Return the run of lines below that opens with the line containing "order number: W9380040 -> W9380044" and closes with the line containing "250 sata samsung", keeping each one exact.

- DATA EXTRACT:
☆ ☆ ☆

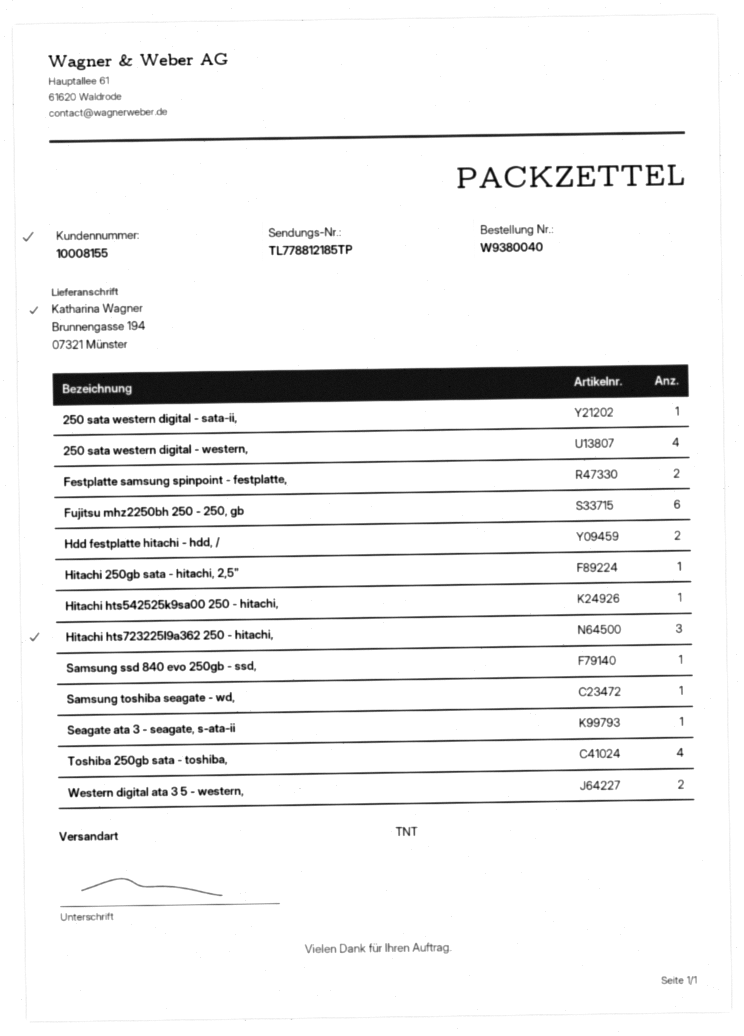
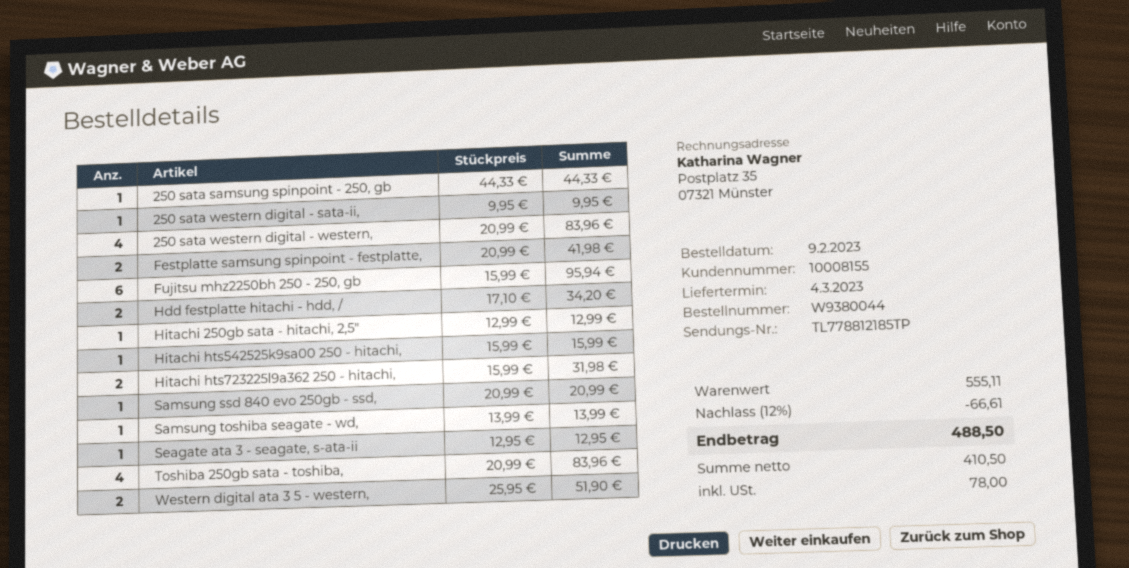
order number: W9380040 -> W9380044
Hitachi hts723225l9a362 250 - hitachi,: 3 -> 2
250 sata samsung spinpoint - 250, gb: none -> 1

☆ ☆ ☆

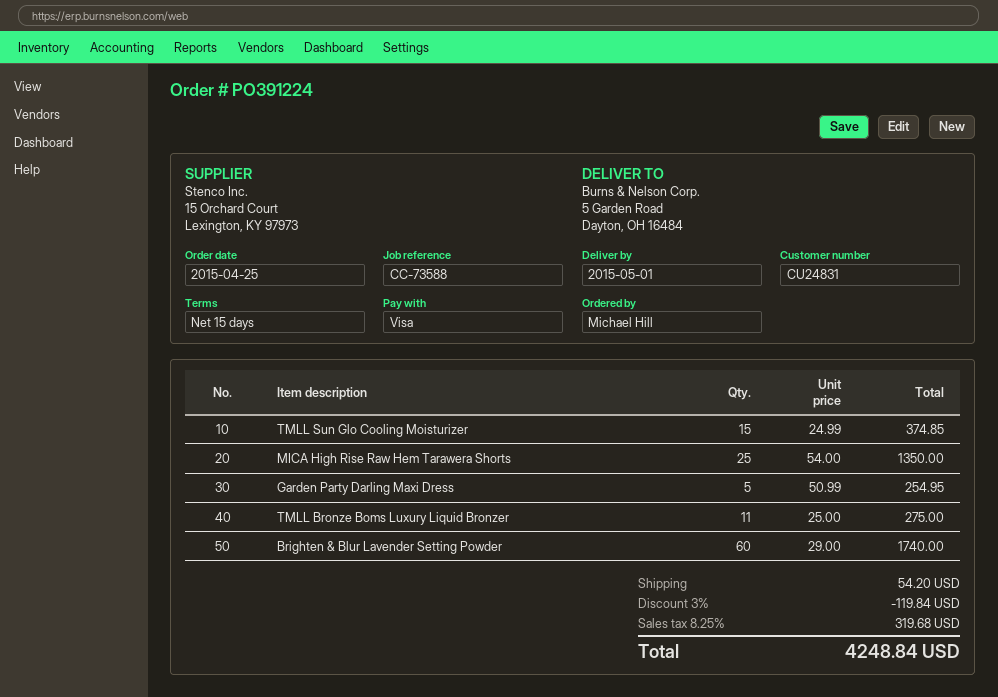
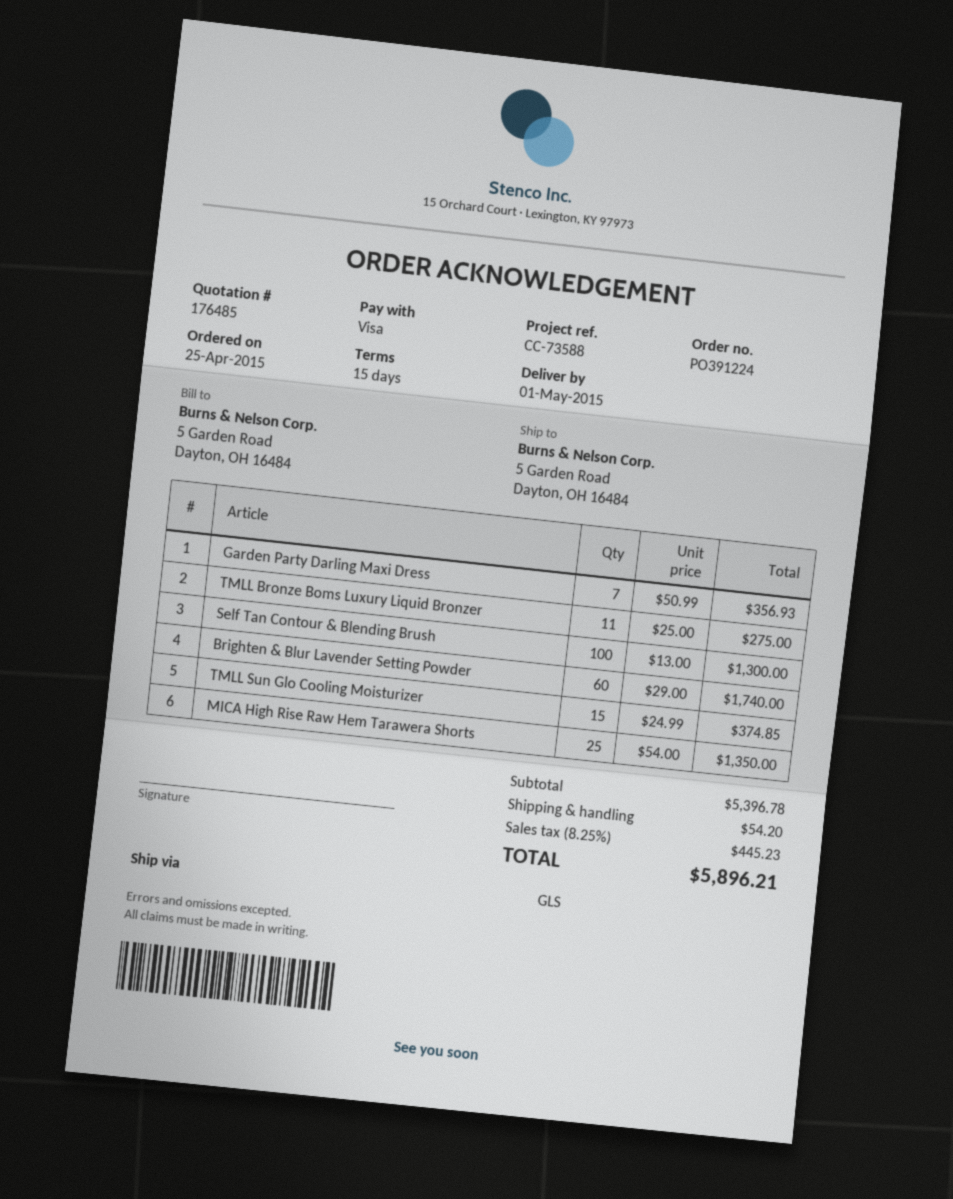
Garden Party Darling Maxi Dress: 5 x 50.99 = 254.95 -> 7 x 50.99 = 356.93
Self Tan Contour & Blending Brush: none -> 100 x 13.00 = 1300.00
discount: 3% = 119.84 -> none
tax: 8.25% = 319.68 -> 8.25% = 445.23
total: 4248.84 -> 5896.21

☆ ☆ ☆

- RESULT OF THE EXERCISE:
order number: W9380040 -> W9380044
Hitachi hts723225l9a362 250 - hitachi,: 3 -> 2
250 sata samsung spinpoint - 250, gb: none -> 1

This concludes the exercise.